- Born: c. 1825 Maisonsgoutte, Bas-Rhin, France
- Died: August 3, 1854 (aged 28–29) Barr, Bas-Rhin, France
- Cause of death: Execution by beheading
- Other name: The Poisoner of Nothalten
- Conviction: Murder ×3
- Criminal penalty: Death

Details
- Victims: 3
- Span of crimes: 1852–1854
- Country: France
- State: Alsace
- Date apprehended: 1854

= Véronique Frantz =

Executed French serial killer

Véronique Frantz (c. 1825 – August 3, 1854) was a French serial killer. While working as a maid, she poisoned the family of her employer with arsenic from 1852 to 1854, in an attempt to marry her male employer. After his death, she was arrested, charged and convicted of the three murders, for which she was subsequently executed in 1854.

==Murders==
Sometime during 1848, Frantz was hired to work as a servant to the household of George Guntz, a winemaker who lived together with his wife, son and his parents in Nothalten. Despite her status as a housemaid, Frantz was treated almost as a family member by everyone in the household due to her diligence and hard work. However, she was also admonished for her domineering and at times brash behavior.

In late November 1852, after Guntz's wife Marie-Elisabeth Ruhlmann overcame an unspecified illness, Frantz was told by her employer that in the sad case that his wife would pass away, he would consider her as a potential pick for marriage. Desiring to become his mistress, Frantz started using the arsenic bottles stored in the house's attic to poison the food and drinks she served to the family, with her first attempt resulting in most of the family members developing symptoms such as nausea and profuse vomiting, but still managing to live. After this incident, Guntz's mother-in-law, 75-year-old Marie-Anne Kobleth, threatened to leave the house if Guntz did not fire Frantz, which he refused to do. Fearing possible repercussions, Frantz continued poisoning Kobleth's drinks until she eventually succumbed to her illness on December 1, 1852.

After Kobleth's death, Frantz regained full control over the family, as the remainder of the family was often sickly and weakened. The next tragedy came with the death of Ruhlmann, who died after suffering from the aforementioned symptoms on July 6, 1853. While no inquest was held on the cause of death, some of her close friends believed that Frantz was responsible in some way, but could not accuse her without substantial evidence.

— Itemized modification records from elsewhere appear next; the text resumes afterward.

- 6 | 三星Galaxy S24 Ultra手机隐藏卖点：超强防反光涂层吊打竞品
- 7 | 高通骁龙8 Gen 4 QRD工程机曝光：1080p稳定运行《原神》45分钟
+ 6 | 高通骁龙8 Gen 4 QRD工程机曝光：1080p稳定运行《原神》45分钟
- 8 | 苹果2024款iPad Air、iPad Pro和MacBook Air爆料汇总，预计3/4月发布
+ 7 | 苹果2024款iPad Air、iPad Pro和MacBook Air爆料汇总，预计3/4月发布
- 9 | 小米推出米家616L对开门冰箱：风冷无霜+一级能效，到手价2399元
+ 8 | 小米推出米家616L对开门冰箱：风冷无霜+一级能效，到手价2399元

Since her mistress's death, Frantz believed that she could now become Guntz's wife, only to learn that he had chosen to marry another woman from a neighboring village. Angered by this revelation, she continued to poison the food and drinks, often preventing Guntz from participating in the preparation of the upcoming wedding ceremonies. Eventually, Guntz succumbed from the effects of the poison on January 27, 1854, aged 44, leaving his father-in-law and six-year-old son, who both suffered more mild symptoms of the arsenic poisoning, as the only surviving members of the household.

==Trial, sentence and execution==
In the aftermath of Guntz's death, local townsfolk became suspicious of Frantz, believing that she was responsible for his death. An autopsy confirmed this belief, with the coroners finding signs of lesions and inflammations associated with arsenic poisoning. The internal organs were then sent for examination at the University of Strasbourg, where a professor named M. Caillot confirmed that there were traces of arsenic in Guntz's organs. As a result, the bodies of Kobleth and Ruhlmann were also exhumed and tested, with the results showing that they had been poisoned as well.

While she initially denied responsibility for the murders, Frantz eventually confessed in the presence of overwhelming evidence and was charged with three counts of murder and two of attempted murder. At trial, she was extensively questioned by the imperial prosecutor, M. Dubois, during which she admitted to poisoning all three, but was dismissive of questions pertaining to her motive for poisoning Guntz. In spite of the pleas of her public defender, Maurice Engelhardt, the jury deliberated for only half an hour before returning with a guilty verdict on all counts, with the court subsequently sentencing Frantz to death on 17 June 1854. While the sentence was read out, she was described as cold and impassive.

While awaiting execution, Frantz is said to have completely devoted herself to religion, spending most of her time praying at the prison chapel to abbot Guerber. On the day of her execution, she was transported to Barr accompanied by gendarmes and the abbot. After being placed on the guillotine, Frantz gave a final prayer before she was executed in front of a small crowd. At the time, her execution was the first to be conducted in Barr in 62 years. Her final meal consisted of a cup of café au lait and a bread roll.